**TASK PROMPT**
Check each line of the entries below for the word "where", and copy the lines that have it.

Start of DATASET EXTRACT

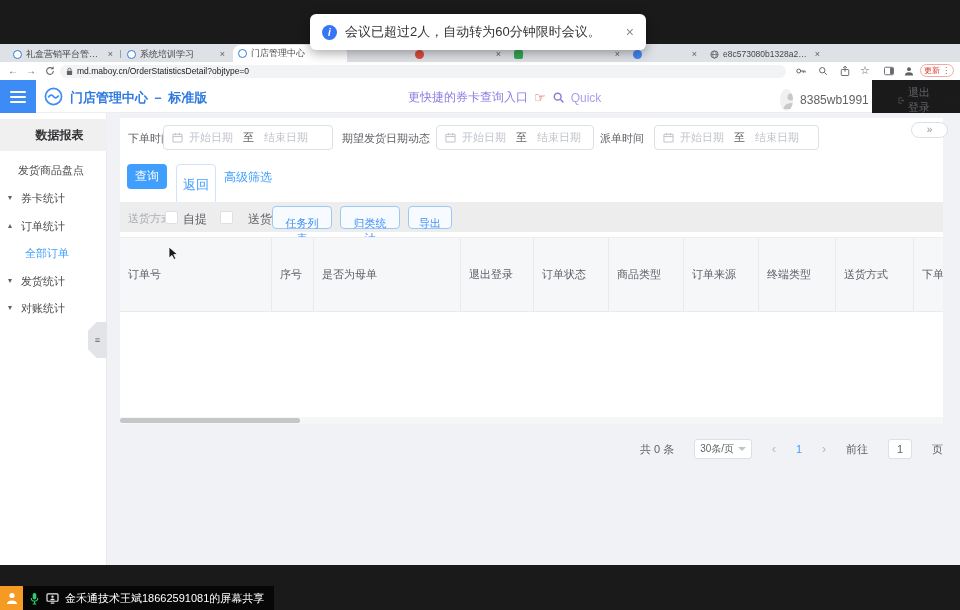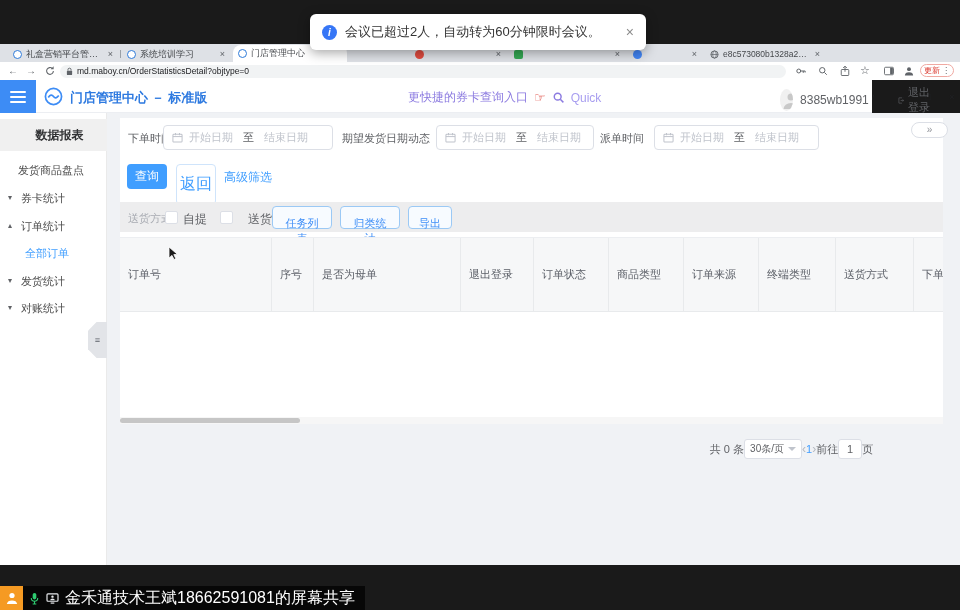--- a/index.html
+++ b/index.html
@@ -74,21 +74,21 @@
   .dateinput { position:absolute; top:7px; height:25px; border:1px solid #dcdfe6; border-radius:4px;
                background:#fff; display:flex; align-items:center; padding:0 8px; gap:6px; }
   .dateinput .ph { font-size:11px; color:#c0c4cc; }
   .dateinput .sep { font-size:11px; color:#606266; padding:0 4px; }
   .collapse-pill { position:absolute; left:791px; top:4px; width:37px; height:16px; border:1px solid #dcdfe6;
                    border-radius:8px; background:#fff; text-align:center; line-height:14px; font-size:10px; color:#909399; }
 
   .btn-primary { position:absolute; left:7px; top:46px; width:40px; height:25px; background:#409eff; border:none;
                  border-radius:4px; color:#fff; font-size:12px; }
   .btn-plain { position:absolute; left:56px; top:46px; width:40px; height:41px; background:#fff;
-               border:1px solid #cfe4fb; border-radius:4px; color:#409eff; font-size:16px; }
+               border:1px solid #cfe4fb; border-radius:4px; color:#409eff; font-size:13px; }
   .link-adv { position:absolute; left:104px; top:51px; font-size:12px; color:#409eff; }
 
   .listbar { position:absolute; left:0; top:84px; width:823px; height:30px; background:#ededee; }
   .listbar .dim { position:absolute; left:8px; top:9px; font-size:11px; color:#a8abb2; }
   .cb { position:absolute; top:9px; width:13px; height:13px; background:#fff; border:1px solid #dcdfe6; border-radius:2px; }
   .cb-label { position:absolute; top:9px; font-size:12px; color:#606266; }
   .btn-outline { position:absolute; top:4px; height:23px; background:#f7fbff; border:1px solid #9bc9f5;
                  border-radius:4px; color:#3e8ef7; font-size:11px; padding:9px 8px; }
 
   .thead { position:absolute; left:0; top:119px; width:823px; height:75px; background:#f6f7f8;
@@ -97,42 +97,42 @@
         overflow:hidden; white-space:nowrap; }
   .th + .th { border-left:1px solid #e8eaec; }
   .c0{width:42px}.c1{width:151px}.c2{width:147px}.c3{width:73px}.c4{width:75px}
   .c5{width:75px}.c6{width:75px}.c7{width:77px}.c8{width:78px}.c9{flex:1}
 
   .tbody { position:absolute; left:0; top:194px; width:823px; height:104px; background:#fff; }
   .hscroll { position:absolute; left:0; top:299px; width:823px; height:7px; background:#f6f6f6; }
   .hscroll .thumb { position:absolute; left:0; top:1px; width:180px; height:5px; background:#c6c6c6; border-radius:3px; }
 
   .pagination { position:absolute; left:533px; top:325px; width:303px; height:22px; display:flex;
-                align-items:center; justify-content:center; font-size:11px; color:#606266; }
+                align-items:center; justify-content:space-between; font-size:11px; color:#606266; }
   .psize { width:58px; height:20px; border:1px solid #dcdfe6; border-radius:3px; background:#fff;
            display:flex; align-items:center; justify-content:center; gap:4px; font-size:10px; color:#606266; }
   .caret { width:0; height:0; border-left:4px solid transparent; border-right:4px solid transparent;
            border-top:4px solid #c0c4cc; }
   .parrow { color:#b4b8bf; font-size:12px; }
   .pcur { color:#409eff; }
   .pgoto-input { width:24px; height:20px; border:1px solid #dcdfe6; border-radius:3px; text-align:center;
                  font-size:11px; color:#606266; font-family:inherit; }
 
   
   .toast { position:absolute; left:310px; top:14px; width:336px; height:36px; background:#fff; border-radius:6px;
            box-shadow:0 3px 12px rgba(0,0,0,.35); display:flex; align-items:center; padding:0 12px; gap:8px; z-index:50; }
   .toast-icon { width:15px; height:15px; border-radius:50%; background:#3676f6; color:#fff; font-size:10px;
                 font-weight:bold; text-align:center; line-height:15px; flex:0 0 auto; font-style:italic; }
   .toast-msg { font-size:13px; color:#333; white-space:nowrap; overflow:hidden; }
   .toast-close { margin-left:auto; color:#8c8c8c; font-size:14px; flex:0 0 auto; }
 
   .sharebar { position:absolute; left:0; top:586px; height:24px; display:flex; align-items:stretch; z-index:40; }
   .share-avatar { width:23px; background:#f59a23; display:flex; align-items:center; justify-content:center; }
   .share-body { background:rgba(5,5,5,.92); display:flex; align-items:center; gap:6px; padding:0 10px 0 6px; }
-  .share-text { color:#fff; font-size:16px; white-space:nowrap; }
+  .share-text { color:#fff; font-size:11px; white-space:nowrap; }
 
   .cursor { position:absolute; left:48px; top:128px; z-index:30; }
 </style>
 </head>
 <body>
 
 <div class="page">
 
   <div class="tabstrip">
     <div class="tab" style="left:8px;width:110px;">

End of DATASET EXTRACT
Start of DATASET EXTRACT

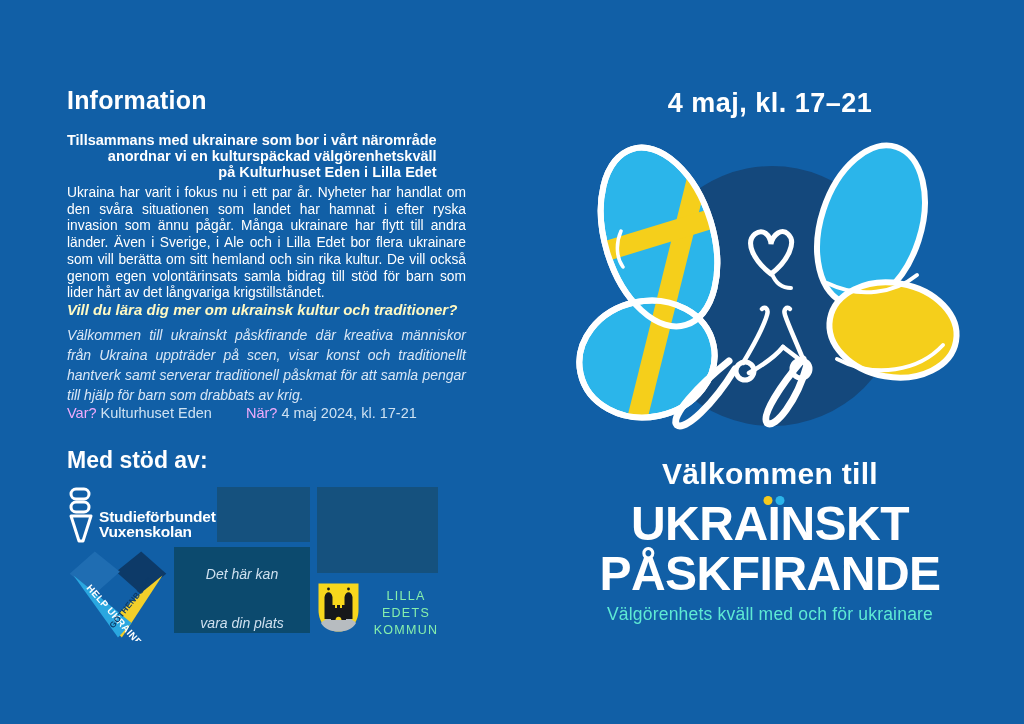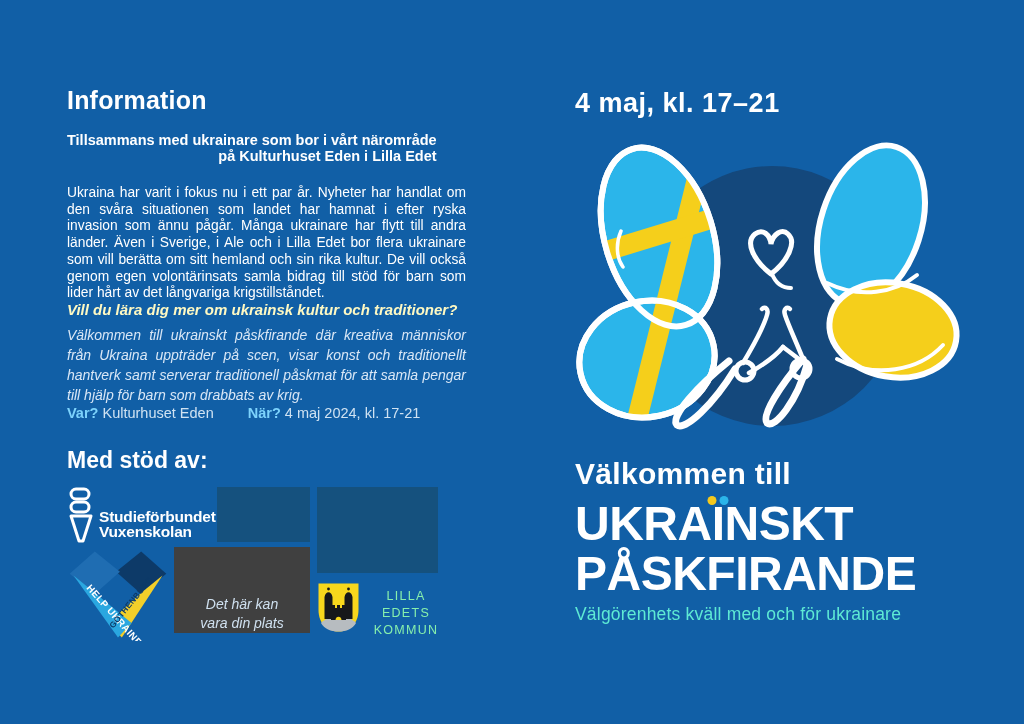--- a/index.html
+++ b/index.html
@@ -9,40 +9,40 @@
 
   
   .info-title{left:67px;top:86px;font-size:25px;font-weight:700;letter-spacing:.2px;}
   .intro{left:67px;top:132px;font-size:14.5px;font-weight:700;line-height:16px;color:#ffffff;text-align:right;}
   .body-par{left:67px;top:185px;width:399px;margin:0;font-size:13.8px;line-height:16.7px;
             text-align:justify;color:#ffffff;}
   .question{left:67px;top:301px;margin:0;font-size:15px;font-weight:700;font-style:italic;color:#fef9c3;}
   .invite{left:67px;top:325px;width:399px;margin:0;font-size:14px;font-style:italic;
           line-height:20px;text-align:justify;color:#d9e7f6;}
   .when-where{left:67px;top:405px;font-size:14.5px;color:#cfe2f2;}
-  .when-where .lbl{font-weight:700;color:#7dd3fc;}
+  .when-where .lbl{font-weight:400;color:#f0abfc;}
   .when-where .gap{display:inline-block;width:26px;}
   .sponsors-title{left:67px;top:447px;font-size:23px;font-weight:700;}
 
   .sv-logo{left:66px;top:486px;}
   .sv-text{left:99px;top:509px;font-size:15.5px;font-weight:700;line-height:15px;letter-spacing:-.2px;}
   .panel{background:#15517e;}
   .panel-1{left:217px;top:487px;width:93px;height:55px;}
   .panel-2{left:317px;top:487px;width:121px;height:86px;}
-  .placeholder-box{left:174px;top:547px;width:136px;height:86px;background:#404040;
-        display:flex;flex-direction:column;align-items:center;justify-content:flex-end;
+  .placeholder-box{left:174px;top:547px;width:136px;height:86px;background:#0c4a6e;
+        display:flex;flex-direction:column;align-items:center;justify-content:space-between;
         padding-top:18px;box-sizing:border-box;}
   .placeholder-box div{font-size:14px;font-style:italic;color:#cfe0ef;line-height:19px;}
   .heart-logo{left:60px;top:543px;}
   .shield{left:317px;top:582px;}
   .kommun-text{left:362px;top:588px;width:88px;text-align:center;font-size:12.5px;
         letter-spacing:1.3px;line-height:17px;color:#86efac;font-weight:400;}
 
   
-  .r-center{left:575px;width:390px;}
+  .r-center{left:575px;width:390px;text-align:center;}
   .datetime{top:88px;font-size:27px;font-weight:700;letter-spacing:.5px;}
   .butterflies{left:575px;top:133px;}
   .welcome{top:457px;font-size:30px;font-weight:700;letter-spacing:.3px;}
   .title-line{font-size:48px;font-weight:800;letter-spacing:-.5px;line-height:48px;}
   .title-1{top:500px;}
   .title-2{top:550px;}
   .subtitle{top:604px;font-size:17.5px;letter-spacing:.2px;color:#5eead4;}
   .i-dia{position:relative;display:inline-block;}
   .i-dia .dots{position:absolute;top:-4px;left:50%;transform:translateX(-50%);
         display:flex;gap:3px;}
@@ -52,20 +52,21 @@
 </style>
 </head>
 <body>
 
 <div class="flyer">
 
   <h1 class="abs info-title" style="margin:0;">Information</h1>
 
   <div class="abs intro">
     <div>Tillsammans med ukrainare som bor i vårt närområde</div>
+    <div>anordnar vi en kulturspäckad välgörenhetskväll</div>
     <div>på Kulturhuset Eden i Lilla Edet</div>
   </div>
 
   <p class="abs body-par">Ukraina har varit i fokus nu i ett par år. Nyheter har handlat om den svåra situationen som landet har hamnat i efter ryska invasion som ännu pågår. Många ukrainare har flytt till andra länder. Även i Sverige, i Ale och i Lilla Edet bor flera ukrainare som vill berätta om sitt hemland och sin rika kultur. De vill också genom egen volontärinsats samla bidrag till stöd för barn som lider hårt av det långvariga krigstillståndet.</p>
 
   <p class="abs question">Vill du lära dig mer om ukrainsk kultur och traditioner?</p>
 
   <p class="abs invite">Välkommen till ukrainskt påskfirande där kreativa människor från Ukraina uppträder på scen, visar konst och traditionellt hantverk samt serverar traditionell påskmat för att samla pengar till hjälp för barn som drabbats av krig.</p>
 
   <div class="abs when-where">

End of DATASET EXTRACT
Start of DATASET EXTRACT

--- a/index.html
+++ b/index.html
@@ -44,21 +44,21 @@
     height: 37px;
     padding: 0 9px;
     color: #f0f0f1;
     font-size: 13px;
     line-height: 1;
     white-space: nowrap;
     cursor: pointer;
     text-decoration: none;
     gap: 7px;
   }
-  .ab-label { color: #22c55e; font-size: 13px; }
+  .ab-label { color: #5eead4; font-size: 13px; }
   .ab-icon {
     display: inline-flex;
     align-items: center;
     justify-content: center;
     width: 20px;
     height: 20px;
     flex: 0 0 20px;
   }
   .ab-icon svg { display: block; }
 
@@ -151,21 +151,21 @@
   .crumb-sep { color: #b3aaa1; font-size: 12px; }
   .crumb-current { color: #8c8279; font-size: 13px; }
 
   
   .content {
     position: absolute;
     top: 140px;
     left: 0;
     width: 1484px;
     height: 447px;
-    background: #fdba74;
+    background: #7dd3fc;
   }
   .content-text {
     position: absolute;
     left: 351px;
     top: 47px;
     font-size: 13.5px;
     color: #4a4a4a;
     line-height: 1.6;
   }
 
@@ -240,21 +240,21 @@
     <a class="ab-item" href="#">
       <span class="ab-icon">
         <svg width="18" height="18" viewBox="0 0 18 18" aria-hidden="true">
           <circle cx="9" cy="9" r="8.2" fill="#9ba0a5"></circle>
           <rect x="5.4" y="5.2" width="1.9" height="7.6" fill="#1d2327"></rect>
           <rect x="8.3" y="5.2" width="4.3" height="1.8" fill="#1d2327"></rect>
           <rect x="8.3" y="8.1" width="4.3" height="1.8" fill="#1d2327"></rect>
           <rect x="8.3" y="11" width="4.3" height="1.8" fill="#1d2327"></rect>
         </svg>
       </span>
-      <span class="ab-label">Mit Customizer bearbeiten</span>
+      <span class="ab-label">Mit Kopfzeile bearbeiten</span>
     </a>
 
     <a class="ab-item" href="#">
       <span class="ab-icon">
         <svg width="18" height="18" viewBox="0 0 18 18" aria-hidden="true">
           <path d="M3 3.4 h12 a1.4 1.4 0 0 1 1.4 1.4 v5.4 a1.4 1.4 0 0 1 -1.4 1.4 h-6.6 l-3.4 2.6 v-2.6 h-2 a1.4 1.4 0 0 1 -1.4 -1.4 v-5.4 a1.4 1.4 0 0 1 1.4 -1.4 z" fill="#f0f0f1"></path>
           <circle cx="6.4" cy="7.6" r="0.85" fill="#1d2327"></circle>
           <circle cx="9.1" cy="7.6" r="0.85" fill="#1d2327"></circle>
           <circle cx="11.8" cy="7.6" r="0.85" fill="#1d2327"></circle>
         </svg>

End of DATASET EXTRACT

**RESPONSE**
   .when-where{left:67px;top:405px;font-size:14.5px;color:#cfe2f2;}
-  .when-where .lbl{font-weight:700;color:#7dd3fc;}
+  .when-where .lbl{font-weight:400;color:#f0abfc;}
   .when-where .gap{display:inline-block;width:26px;}
   <div class="abs when-where">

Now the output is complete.